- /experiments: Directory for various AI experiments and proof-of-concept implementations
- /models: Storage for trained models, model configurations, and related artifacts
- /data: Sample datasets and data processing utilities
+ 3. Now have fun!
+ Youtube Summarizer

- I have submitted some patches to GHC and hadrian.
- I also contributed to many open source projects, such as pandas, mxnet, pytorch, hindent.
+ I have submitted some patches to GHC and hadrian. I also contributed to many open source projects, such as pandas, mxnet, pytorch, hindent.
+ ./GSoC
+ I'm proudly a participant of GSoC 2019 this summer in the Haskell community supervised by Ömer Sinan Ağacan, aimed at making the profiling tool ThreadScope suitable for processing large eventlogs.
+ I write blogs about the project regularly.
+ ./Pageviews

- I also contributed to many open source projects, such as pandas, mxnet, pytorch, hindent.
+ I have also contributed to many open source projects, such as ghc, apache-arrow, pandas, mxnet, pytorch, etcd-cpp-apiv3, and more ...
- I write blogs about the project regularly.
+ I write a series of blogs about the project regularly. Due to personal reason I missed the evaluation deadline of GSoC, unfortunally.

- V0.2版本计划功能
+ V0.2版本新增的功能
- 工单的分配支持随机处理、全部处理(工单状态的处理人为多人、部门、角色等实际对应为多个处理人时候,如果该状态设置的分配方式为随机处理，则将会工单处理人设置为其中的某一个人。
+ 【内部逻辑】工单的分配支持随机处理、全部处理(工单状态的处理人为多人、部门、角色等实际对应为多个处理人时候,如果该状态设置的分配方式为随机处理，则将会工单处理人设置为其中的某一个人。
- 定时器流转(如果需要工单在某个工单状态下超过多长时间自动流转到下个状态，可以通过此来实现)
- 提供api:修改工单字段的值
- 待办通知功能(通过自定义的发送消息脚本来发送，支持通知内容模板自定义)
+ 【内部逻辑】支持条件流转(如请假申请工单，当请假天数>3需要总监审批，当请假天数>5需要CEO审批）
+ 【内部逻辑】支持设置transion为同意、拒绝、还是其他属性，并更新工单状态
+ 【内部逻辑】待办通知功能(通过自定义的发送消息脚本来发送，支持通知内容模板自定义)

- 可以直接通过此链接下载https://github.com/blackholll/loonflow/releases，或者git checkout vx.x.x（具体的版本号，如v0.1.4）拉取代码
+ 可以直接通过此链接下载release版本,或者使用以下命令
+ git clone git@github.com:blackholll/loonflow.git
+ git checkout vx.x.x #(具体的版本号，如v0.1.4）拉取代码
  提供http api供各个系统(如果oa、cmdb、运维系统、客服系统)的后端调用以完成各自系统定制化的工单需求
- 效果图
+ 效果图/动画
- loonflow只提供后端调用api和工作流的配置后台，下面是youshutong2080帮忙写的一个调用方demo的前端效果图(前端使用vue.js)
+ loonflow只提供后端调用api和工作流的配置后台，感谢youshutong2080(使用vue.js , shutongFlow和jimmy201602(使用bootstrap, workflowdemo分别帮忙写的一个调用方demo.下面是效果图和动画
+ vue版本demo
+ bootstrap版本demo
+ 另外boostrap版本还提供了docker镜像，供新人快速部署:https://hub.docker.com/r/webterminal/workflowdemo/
==============================
### EXERCISE AIM
Write out the whole listing again, exactly as it stands.

### REPLY
- /experiments: Directory for various AI experiments and proof-of-concept implementations
- /models: Storage for trained models, model configurations, and related artifacts
- /data: Sample datasets and data processing utilities
+ 3. Now have fun!
+ Youtube Summarizer

- I have submitted some patches to GHC and hadrian.
- I also contributed to many open source projects, such as pandas, mxnet, pytorch, hindent.
+ I have submitted some patches to GHC and hadrian. I also contributed to many open source projects, such as pandas, mxnet, pytorch, hindent.
+ ./GSoC
+ I'm proudly a participant of GSoC 2019 this summer in the Haskell community supervised by Ömer Sinan Ağacan, aimed at making the profiling tool ThreadScope suitable for processing large eventlogs.
+ I write blogs about the project regularly.
+ ./Pageviews

- I also contributed to many open source projects, such as pandas, mxnet, pytorch, hindent.
+ I have also contributed to many open source projects, such as ghc, apache-arrow, pandas, mxnet, pytorch, etcd-cpp-apiv3, and more ...
- I write blogs about the project regularly.
+ I write a series of blogs about the project regularly. Due to personal reason I missed the evaluation deadline of GSoC, unfortunally.

- V0.2版本计划功能
+ V0.2版本新增的功能
- 工单的分配支持随机处理、全部处理(工单状态的处理人为多人、部门、角色等实际对应为多个处理人时候,如果该状态设置的分配方式为随机处理，则将会工单处理人设置为其中的某一个人。
+ 【内部逻辑】工单的分配支持随机处理、全部处理(工单状态的处理人为多人、部门、角色等实际对应为多个处理人时候,如果该状态设置的分配方式为随机处理，则将会工单处理人设置为其中的某一个人。
- 定时器流转(如果需要工单在某个工单状态下超过多长时间自动流转到下个状态，可以通过此来实现)
- 提供api:修改工单字段的值
- 待办通知功能(通过自定义的发送消息脚本来发送，支持通知内容模板自定义)
+ 【内部逻辑】支持条件流转(如请假申请工单，当请假天数>3需要总监审批，当请假天数>5需要CEO审批）
+ 【内部逻辑】支持设置transion为同意、拒绝、还是其他属性，并更新工单状态
+ 【内部逻辑】待办通知功能(通过自定义的发送消息脚本来发送，支持通知内容模板自定义)

- 可以直接通过此链接下载https://github.com/blackholll/loonflow/releases，或者git checkout vx.x.x（具体的版本号，如v0.1.4）拉取代码
+ 可以直接通过此链接下载release版本,或者使用以下命令
+ git clone git@github.com:blackholll/loonflow.git
+ git checkout vx.x.x #(具体的版本号，如v0.1.4）拉取代码
  提供http api供各个系统(如果oa、cmdb、运维系统、客服系统)的后端调用以完成各自系统定制化的工单需求
- 效果图
+ 效果图/动画
- loonflow只提供后端调用api和工作流的配置后台，下面是youshutong2080帮忙写的一个调用方demo的前端效果图(前端使用vue.js)
+ loonflow只提供后端调用api和工作流的配置后台，感谢youshutong2080(使用vue.js , shutongFlow和jimmy201602(使用bootstrap, workflowdemo分别帮忙写的一个调用方demo.下面是效果图和动画
+ vue版本demo
+ bootstrap版本demo
+ 另外boostrap版本还提供了docker镜像，供新人快速部署:https://hub.docker.com/r/webterminal/workflowdemo/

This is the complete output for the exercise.